How a scrappy holiday art party became one of Austin’s most enduring traditions.
In Austin, traditions rarely stay traditional for long. They shape-shift, sprawl, and pick up a little patina along the way—just like the city itself. But every holiday season, tucked along Airport Boulevard, one ritual remains reliably, unmistakably Austin: the Blue Genie Art Bazaar.
What began in 2001 as a Christmas gathering inside the cavernous workshop of Blue Genie Art Industries—half party, half pop-up—has grown into a six-week institution that draws tens of thousands of shoppers hunting for gifts with soul. This year marks the Bazaar’s 25th anniversary, a milestone that even its founders admit feels a bit surreal.
“We started this for fun,” recalls co-founder Kevin Collins. “And somehow, after twenty-five years, it’s still fun.”
Collins, along with fellow artists Chris Coakley, Rory Skagen, and Dana Younger, built the Bazaar around a simple idea: if people could meet the makers behind their holiday gifts, maybe the season would feel a little more human. Two and a half decades later, that ethos still holds. Step through the doors at 6100 Airport Blvd, and you’re met with a familiar Austin mashup—ceramics glazed in colors only dreamed up in a backyard kiln, hand-poured candles, letterpress prints, wild jewelry, wearable art, gourmet treats, and more than 200 local artists’ interpretation of what makes a gift meaningful.
A Holiday Market with a Pulse
While national big-box stores have long since figured out how to standardize December, Blue Genie has doubled down on the opposite: the delightfully unpredictable. The Bazaar is curated, but only in the way Austin itself is curated—organized chaos with a creative heartbeat. It’s the kind of place where you’ll go in looking for a gift for your aunt and walk out having discovered a ceramic armadillo lamp you suddenly can’t live without.
Open daily from 10 a.m. to 10 p.m. (with a Christmas Eve close at 6 p.m.), the Bazaar feels as much like a communal gathering as a market. Admission and parking, true to form, remain free.

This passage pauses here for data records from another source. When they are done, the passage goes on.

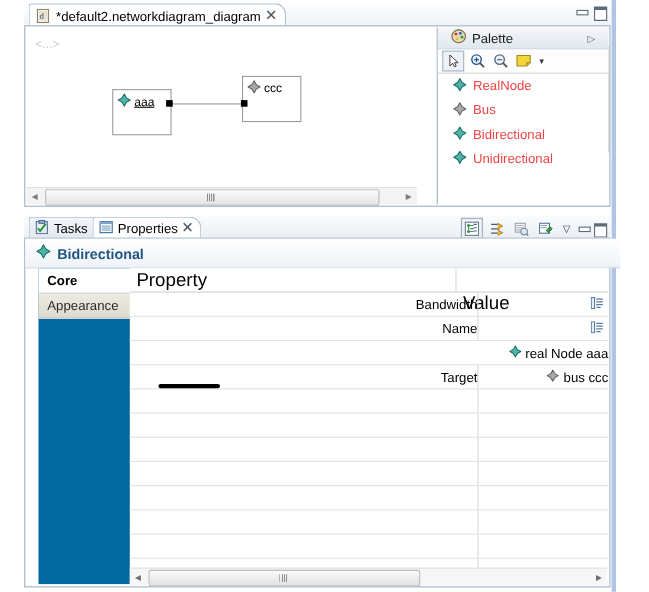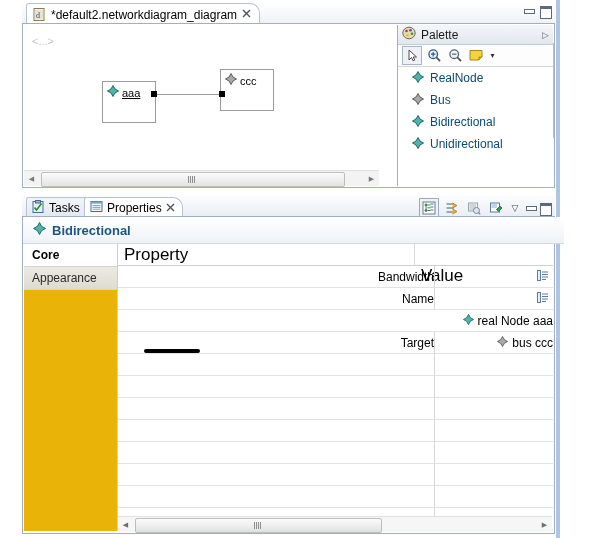"Palette" .pal-head { padding: 0 4px -> 0 12px }
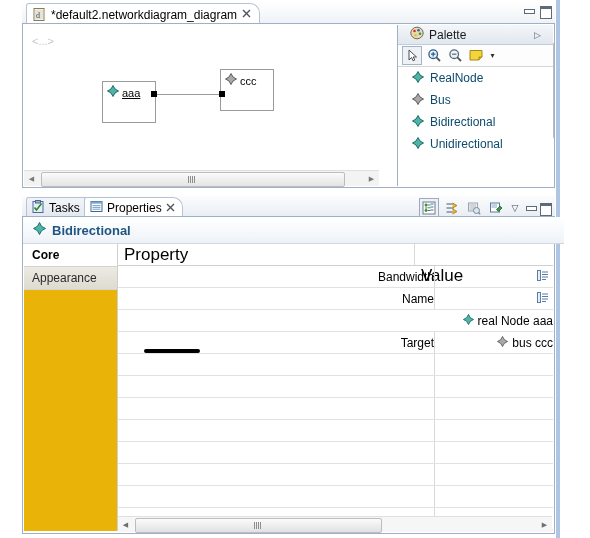"RealNode" .pal-item .plabel { color: #0c4a6e -> #ef4444 }
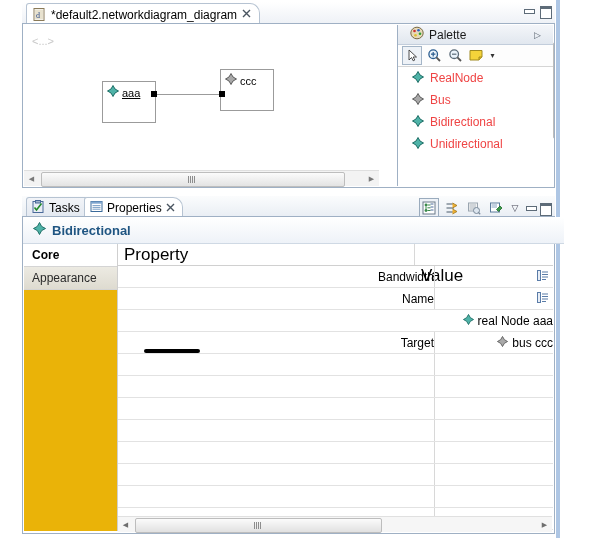"Core" .tabs-left { background: #eab308 -> #0369a1; left: 1px -> 12px }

Donut Tuesdays: A Blue Genie-Style Anniversary Present
To honor its quarter-century mark, Blue Genie is adding something new in 2025: Donut Tuesdays. At 10 a.m. sharp, while supplies last, shoppers can snag a free, fresh donut from the snack bar. “Because who doesn’t love a donut?” asks Skagen, as if the question needs answering. It isn’t gimmicky—it’s just Blue Genie being Blue Genie, another small reminder that holiday shopping can feel whimsical instead of obligatory.
Give a Gift, Grant a Wish
The Bazaar isn’t only about supporting artists. For 14 years, Blue Genie has partnered with Make-A-Wish Central & South Texas, raising more than $80,000 to help fuel life-changing experiences for local children with critical illnesses. Shoppers can join in by rounding up their purchase at checkout—an effortless way to turn an everyday gift into something bigger.
Shopping, At Home
For those who prefer to skirt the seasonal crowds, Blue Genie offers year-round online shopping, complete with in-store pickup and nationwide shipping. Their “Ask a Genie” personal shopper service—part concierge, part matchmaking—takes the guesswork out of gifting. Fill out a short form about the person you’re shopping for, and a human (not an algorithm) will send back curated options, photos included. They’ll even wrap your final picks for free.
Blue Genie’s Airport Boulevard home is wheelchair-accessible, CapMetro-friendly, and maintains its laid-back ethos even on the busiest December weekends.
After 25 years, the Bazaar hasn’t lost its charm. It has grown, of course—Austin demands it—but at its core, it’s still what it was in 2001: a place to slow down, wander the aisles, discover something unexpected, and remember that the best holiday gifts usually come with a story attached.